La cour internationale a abandonné, faute de preuves, ses poursuites contre le président kényan Uhuru Kenyatta (fin 2014) et son vice-président, William Ruto (début avril 2016), tous deux inculpés pour les violences qui avaient suivi la réélection contestée du président Mwai Kibaki face à M. Odinga, en décembre 2007.

"C'est une victoire pour l'impunité", dénonce lors d'un passage à Paris Raila Odinga, tout en jugeant paradoxalement "bon" la fin de la procédure contre M. Ruto, son allié politique de l'époque.

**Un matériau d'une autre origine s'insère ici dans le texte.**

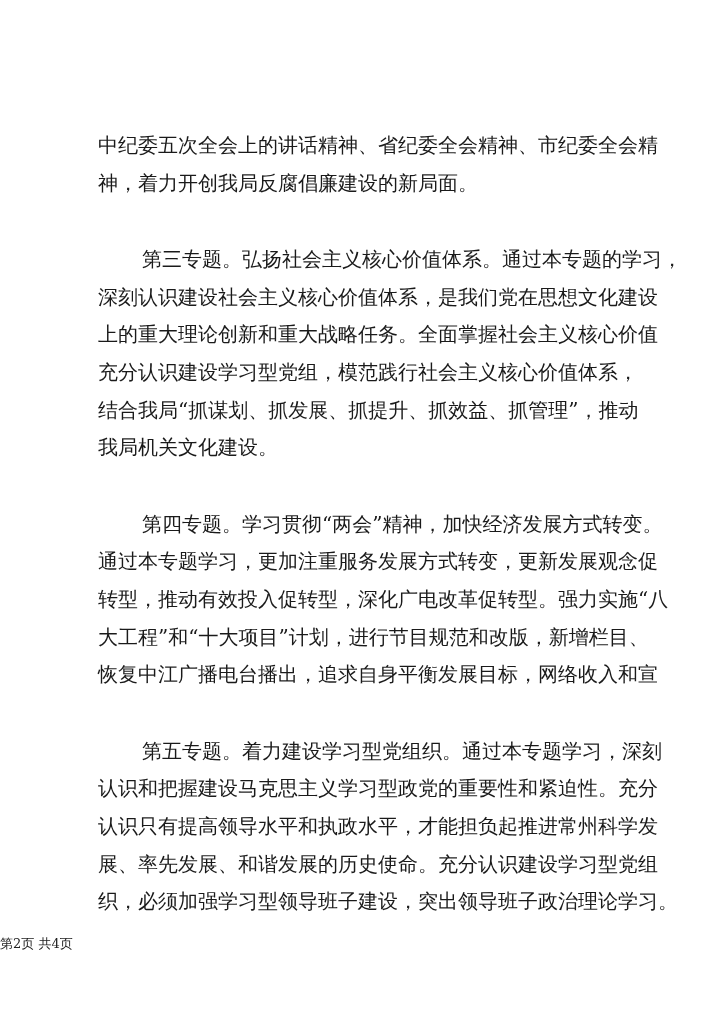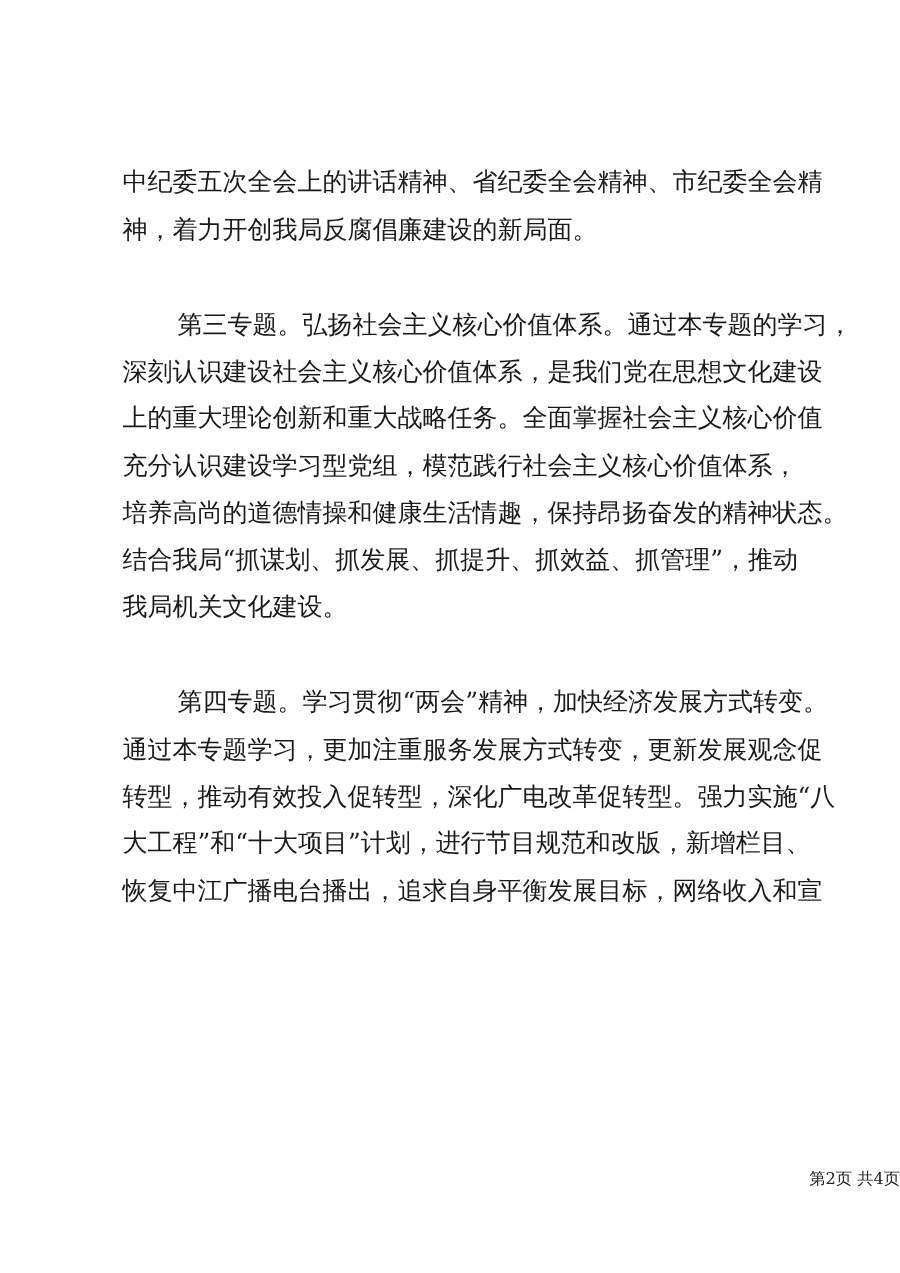"培养高尚的道德情操和健康生活情趣，保持昂扬奋发的精神状态。" span.line { html: <span>培养高尚的道德情操和健康生活情趣，保持昂扬奋发的精神状态。</span> -> none }
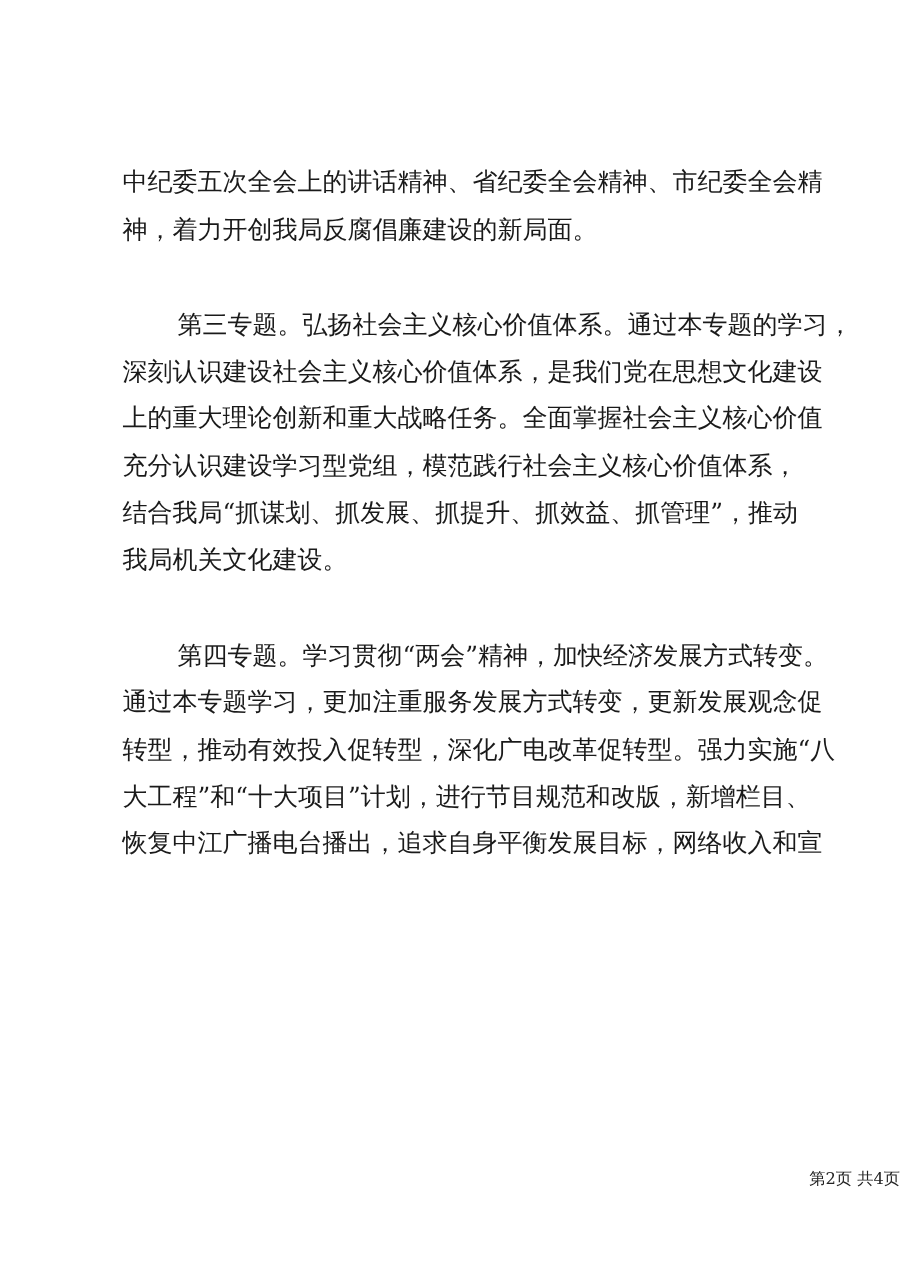"第五专题。着力建设学习型党组织。通过本专题学习，深刻" div { html: none -> <div> <span>第五专题。着力建设学习型党组织。通过本专题学习，深刻</span> <span>认识和把握建设马克思主义学习型政党的重要性和紧迫性。充分</span> <span>认识只有提高领导水平和执政水平，才能担负起推进常州科学发</span> <span>展、率先发展、和谐发展的历史使命。充分认识建设学习型党组</span> <span>织，必须加强学习型领导班子建设，突出领导班子政治理论学习。</span> </div> }
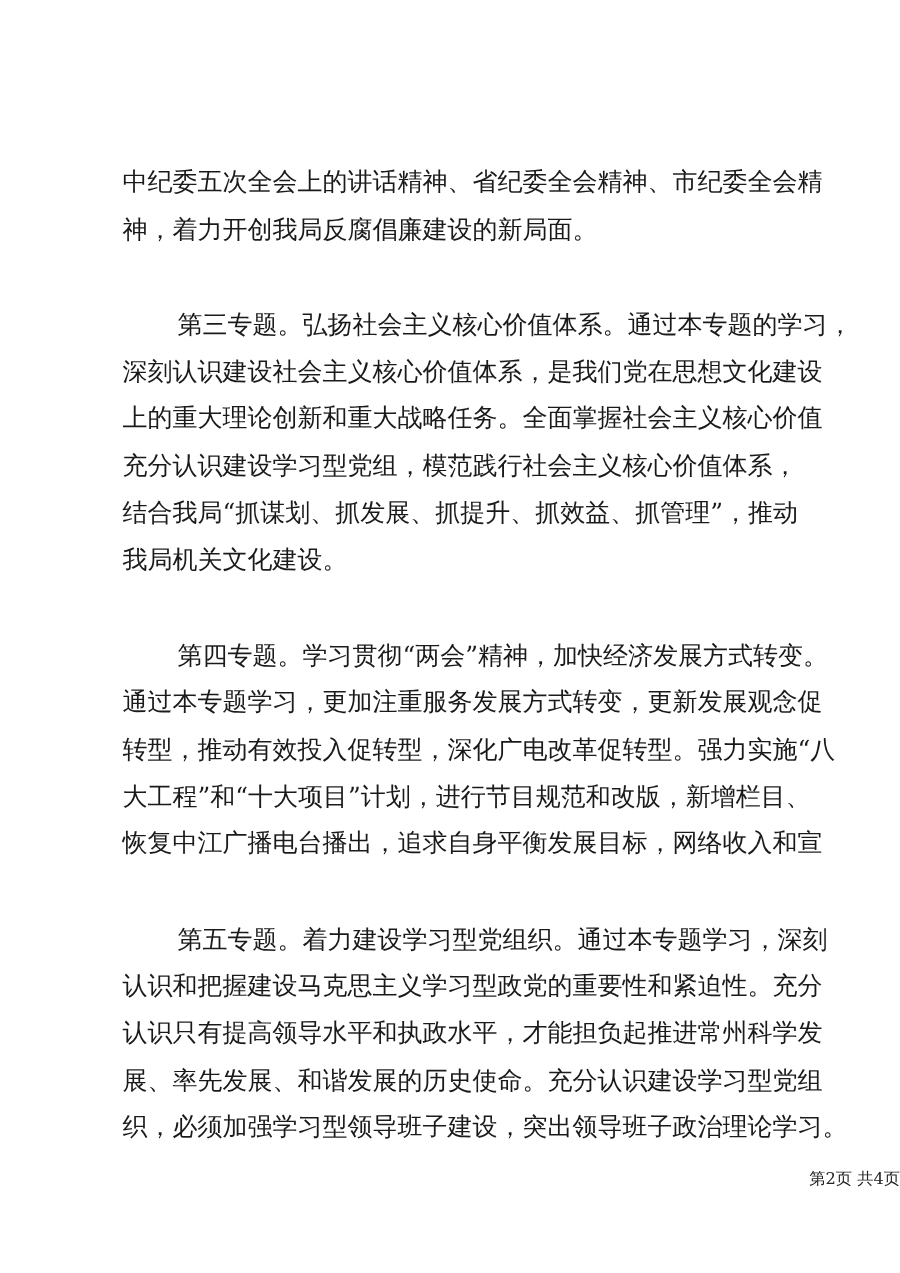"第2页 共4页" .footer { text-align: right -> left }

L'ancien Premier ministre estime en substance qu'il aurait été déséquilibré de ne juger que William Ruto et son co-accusé alors que d'autres poursuites contre trois responsables du camp adverse avaient déjà été abandonnées.

Pour mettre fin aux violences, qui avaient fait plus de 1.300 morts et 600.000 déplacés, M. Odinga avait été nommé Premier ministre début 2008 dans le cadre d'un accord de partage du pouvoir avec le président Kibaki.

"La CPI a été créée pour juger les puissants, ceux qui ne peuvent être jugés dans leur pays", souligne-t-il. Mais après ces non-lieux dans les dossiers kényans, "aucun chef d'Etat africain n'a à craindre d'être jugé par la CPI, parce que vous pouvez détruire les preuves, ou tuer les témoins", juge-t-il.

La procureure de la CPI Fatou Bensouda avait dénoncé la semaine dernière une campagne "acharnée" d'intimidation de témoins pour expliquer l'abandon des poursuites contre le vice-président kenyan et son co-accusé.

"L'implication est que si vous êtes puissant, vous pouvez vous en sortir", regrette Raila Odinga.

L'Afrique a besoin de la CPI

Malgré ce "coup d'arrêt à la justice internationale", l'ancien Premier ministre juge que "l'Afrique doit rester dans la CPI", accusée par de nombreux dirigeants africains de "s'acharner" sur leur continent.

Créée en 2002 pour juger en dernier ressort les génocidaires et criminels de guerre qui n'ont jamais été poursuivis dans leur propre pays, la CPI a ouvert des enquêtes sur neuf pays au total, dont huit africains: Kenya, Côte d'Ivoire, Libye, Soudan, République démocratique du Congo, Centrafrique, Ouganda et Mali.

Mais la plupart de ces cas "ont été transmis à la CPI par des pays africains", relève Raila Odinga, citant en exemple la Côte d'Ivoire qui a livré son ancien président Laurent Gbagbo à La Haye.

"L'Afrique a besoin de la CPI plus qu'aucune région du monde", estime-t-il, "parce qu'elle ne dispose pas de mécanisme alternatif pour juger ces cas et que c'est actuellement en Afrique que se produisent les plus graves violations des droits de l'Homme".

Que ce soit en matière de lutte contre l'impunité ou de respect des règles démocratiques, "le monde ne doit pas traiter l'Afrique différemment", souligne M. Odinga, qui a payé de huit ans de prison dans les années 80 sa lutte pour le multipartisme au Kenya.

"L'Afrique constitue une part entière de la communauté internationale et doit se plier aux standards internationaux en matière de démocratie", insiste-t-il.

A cet égard, "l'Afrique fait face à de sérieuses difficultés", avec l'apparition de "quasi présidents à vie", qui modifient les règles pour se maintenir au pouvoir, s'inquiète Raila Odinga en évoquant notamment les cas de l'Ouganda, du Tchad ou de Djibouti.

Trois fois candidat malheureux à la magistrature suprême (en 1997, 2007 et 2013), Raila Odinga reste le plus farouche opposant au président Uhuru Kenyatta. Malgré la concurrence au sein de l'opposition, il n'écarte pas, à 71 ans, l'idée d'une nouvelle candidature en 2017.

Les deux candidats à la primaire démocrate aux Etats-Unis, Bernie Sanders (74 ans) et Hillary Clinton (68 ans) "sont mes "contemporains. Je ne vois pas pourquoi on me trouverait trop vieux", lance dans un sourire celui que les Kényans surnomment "Agwambo", le "mystérieux".